ENABLE UNSOLICITED RESPONSES from a new source is a reconnaissance and situational-awareness step that often precedes a control action. The Sandworm IEC 104 sessions that preceded the 2015 and 2016 Ukrainian grid events involved months of prior access to understand the target topology before commands were issued; the DNP3 equivalent produces the same pattern.

New devices on OT protocol ports¶

Hypothesis: a device not previously present on the OT segment is communicating on OT protocol ports. A new IP address in OT protocol traffic represents a change: either a documented installation or an unauthorised device.

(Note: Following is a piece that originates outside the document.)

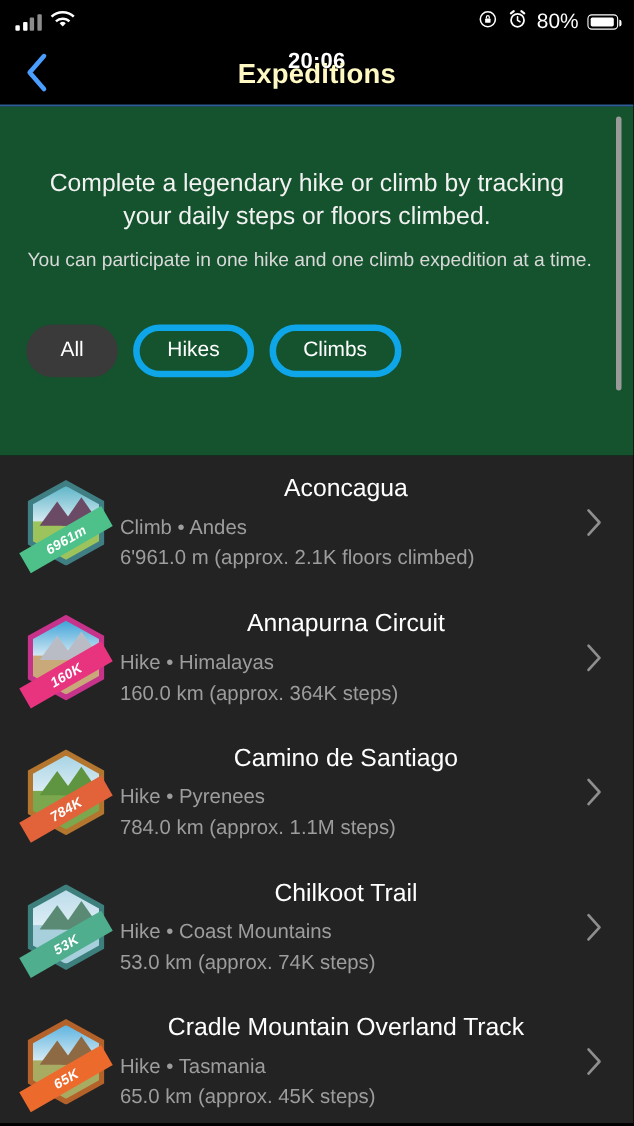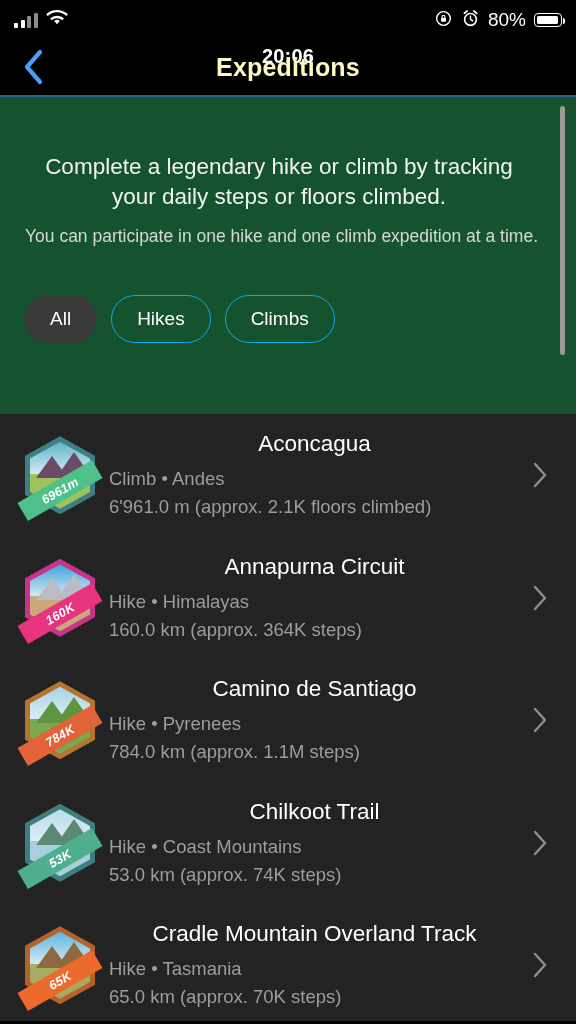"All" .chip { border: 1px solid #0ea5e9 -> 6px solid #0ea5e9 }
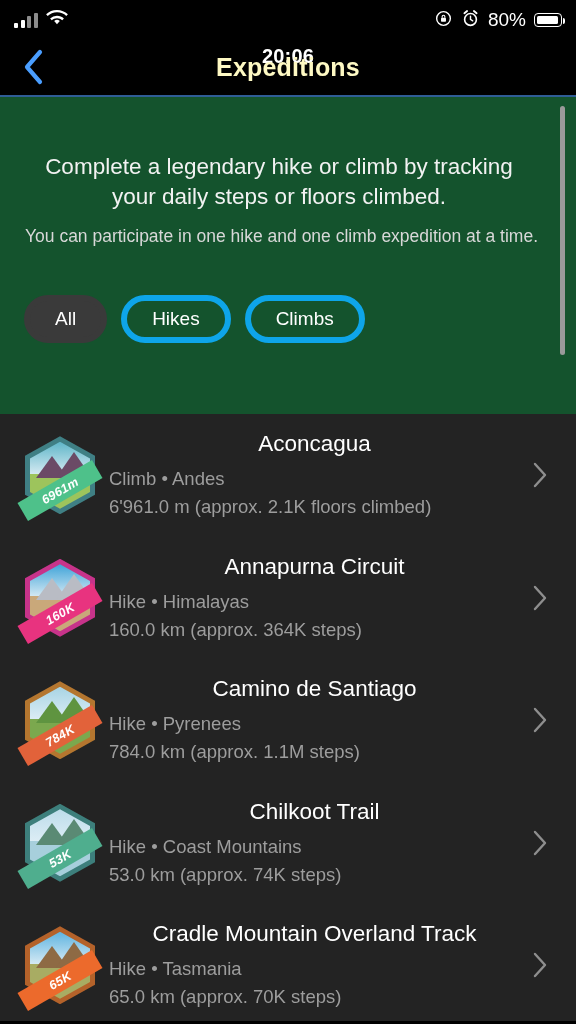"65.0 km (approx. 70K steps)" div.row-stat { text: 70K -> 45K }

Data source: Zeek conn.log.

# distinct source IPs communicating on OT protocol ports
OT_PORTS="502|20000|4840|2404|102|44818|1502|47808"
zeek-cut id.orig_h id.resp_p < conn.log | \
  awk -v re="$OT_PORTS" '!/^#/ && $2 ~ re {print $1}' | \
  sort -u

# baseline comparison across collection periods:
# save the sorted source list from a prior window to baseline.txt
# comm -13 baseline.txt <(zeek-cut id.orig_h id.resp_p < conn.log | \
#   awk -v re="$OT_PORTS" '!/^#/ && $2 ~ re {print $1}' | sort -u)
# outputs sources present in the current window but absent from the baseline

A stable OT segment communicates the same devices to the same peers at the same intervals. An IP address appearing for the first time in OT protocol traffic warrants review of the corresponding ARP cache entries and physical access records for the segment. The Pipedream toolkit (INCONTROLLER) included an OT device enumeration component that scanned for Modbus, EtherNet/IP, OPC UA, MMS, and IEC 104 devices simultaneously; its source IP would have appeared as a new entry in this query.